MOST news about the environment seems to involve conflict. Jobs vs. endangered species. Neighborhoods vs. toxic polluters. Developers vs. preservationists. Impoverished countries vs. over-consuming nations. All would appear to be zero-sum situations in which special interests compete for finite resources.

But such issues go beyond the physical environment to questions of values, ethics, morals, and, indeed, spirituality. Seen in this light, the environment as a public and personal issue presents both challenge and opportunity.

The challenge is to confront those evidences of conflict over resources and pollution, evidences that can seem overwhelming: More than 68 million tons of topsoil lost daily to erosion. Forty-two million acres of tropical forests cut down each year.
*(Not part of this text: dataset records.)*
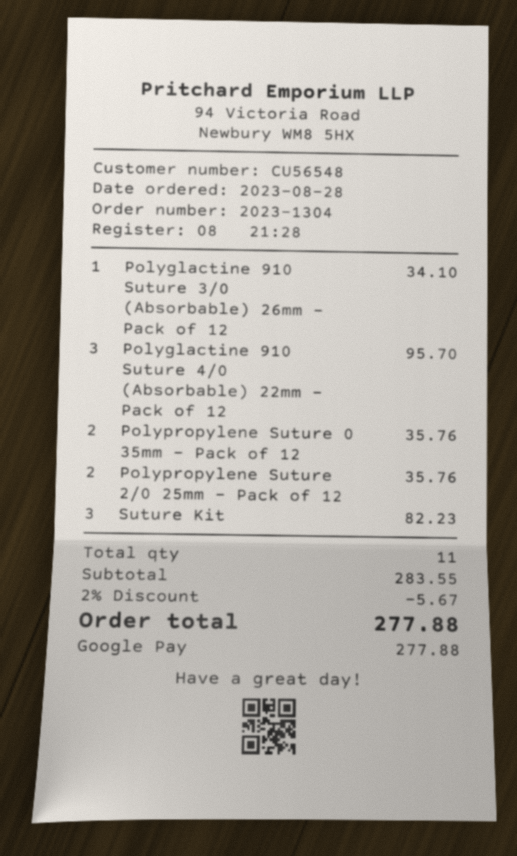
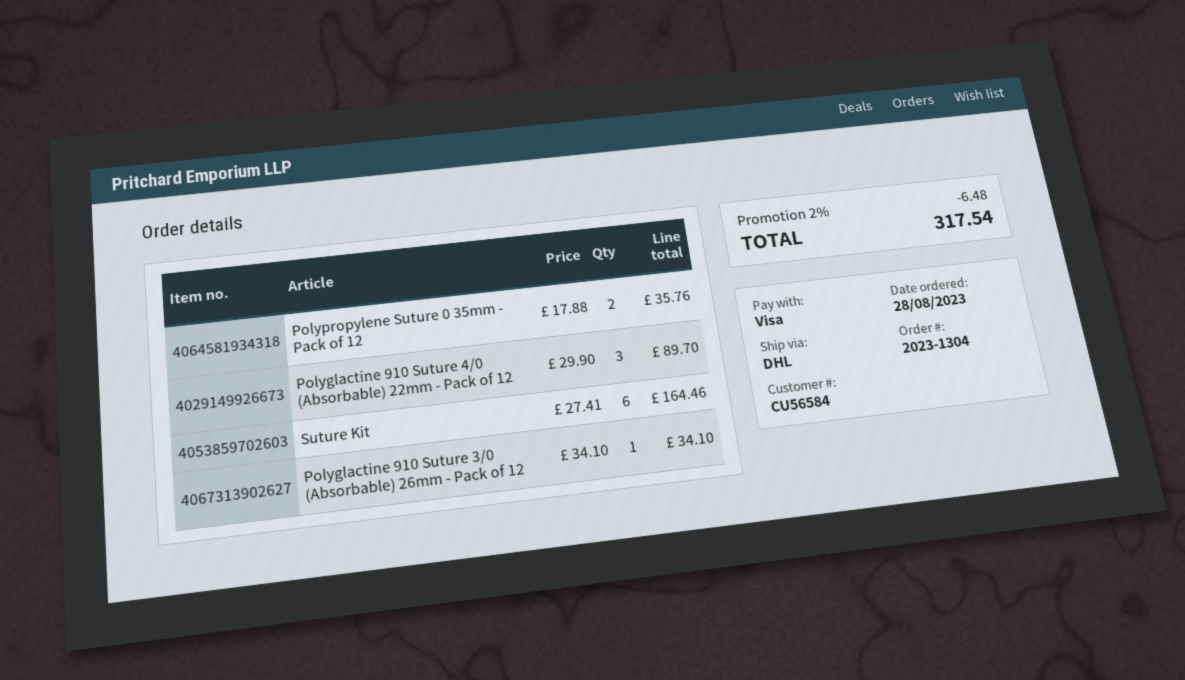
customer number: CU56548 -> CU56584
payment method: Google Pay -> Visa
Polyglactine 910 Suture 4/0 (Absorbable) 22mm - Pack of 12: 3 for 95.70 -> 3 for 89.70
Polypropylene Suture 2/0 25mm - Pack of 12: 2 for 35.76 -> none
Suture Kit: 3 for 82.23 -> 6 for 164.46
discount: 2% = 5.67 -> 2% = 6.48
total: 277.88 -> 317.54

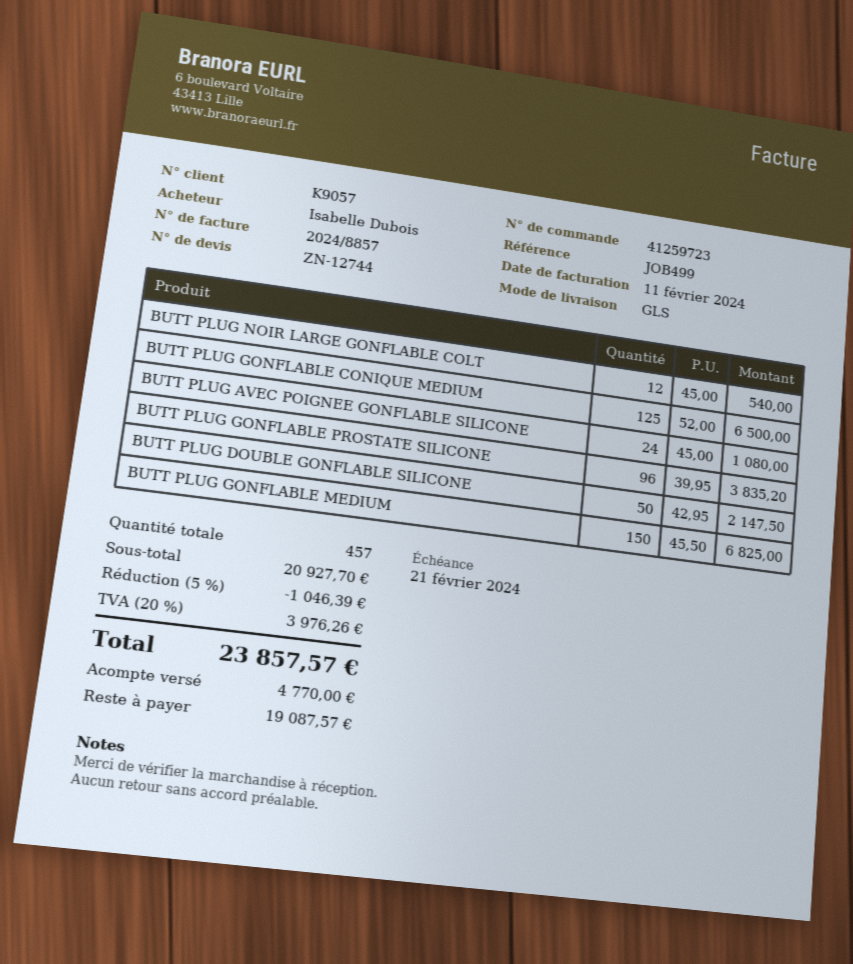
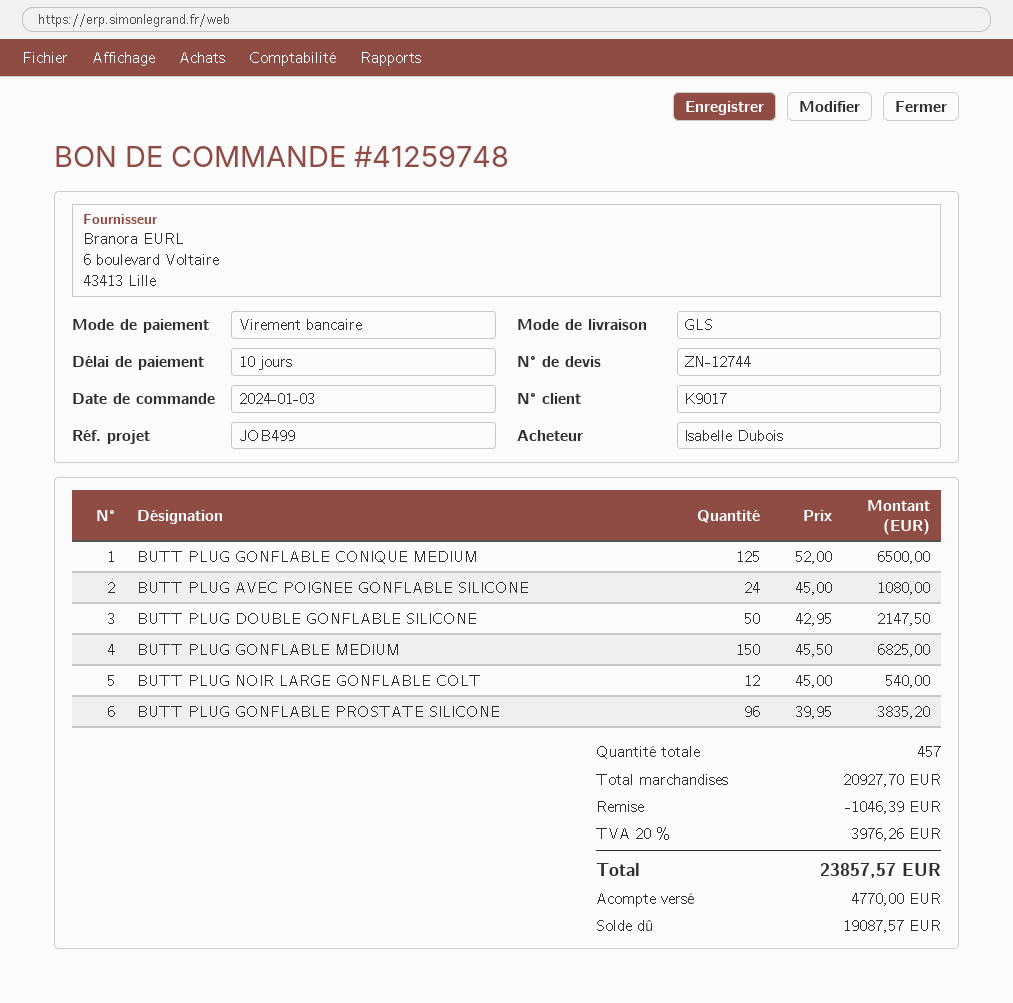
order number: 41259723 -> 41259748
customer number: K9057 -> K9017

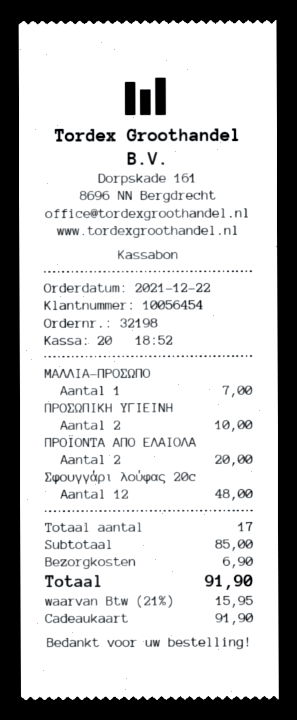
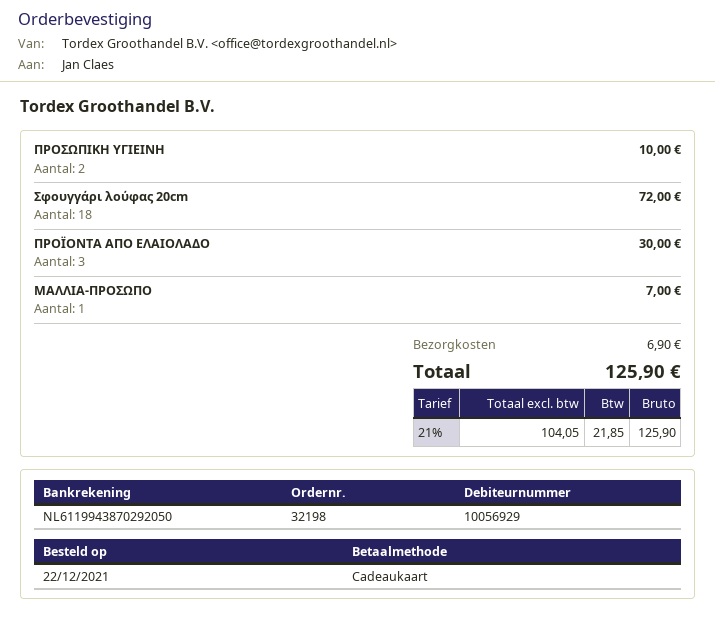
customer number: 10056454 -> 10056929
ΠΡΟΪΟΝΤΑ ΑΠΟ ΕΛΑΙΟΛΑ: 2 for 20.00 -> 3 for 30.00
Σφουγγάρι λούφας 20c: 12 for 48.00 -> 18 for 72.00
tax: 21% = 15.95 -> 21% = 21.85
total: 91.90 -> 125.90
Nor is the issue only one of the environmental legacy we leave to future generations, as important as that is. Also at issue is the toll environmental degradation takes on the next generation today. More than 10 million children are dying each year, their deaths attributed to such simple things as a lack of clean water. Surely these are moral and ethical issues, particularly when the failure to confront them leads to loss of human life.

World leaders came together 18 months ago in Brazil to tackle such problems. The Earth Summit was a watershed event: For the first time poverty, environment, and population were dealt with as a whole. Organizer Maurice Strong got to the core of the issue when he said, ``The real key to survival of the human species is a revival of the moral and spiritual values which are the undergirding of our civilization.''

More recently, religious leaders in the United States have joined to express the same important idea. Jewish, Roman Catholic, and Protestant officials representing more than 100 million Americans announced in October a three-year, $4.5 million program to provide information on the environment to 53,000 congregations.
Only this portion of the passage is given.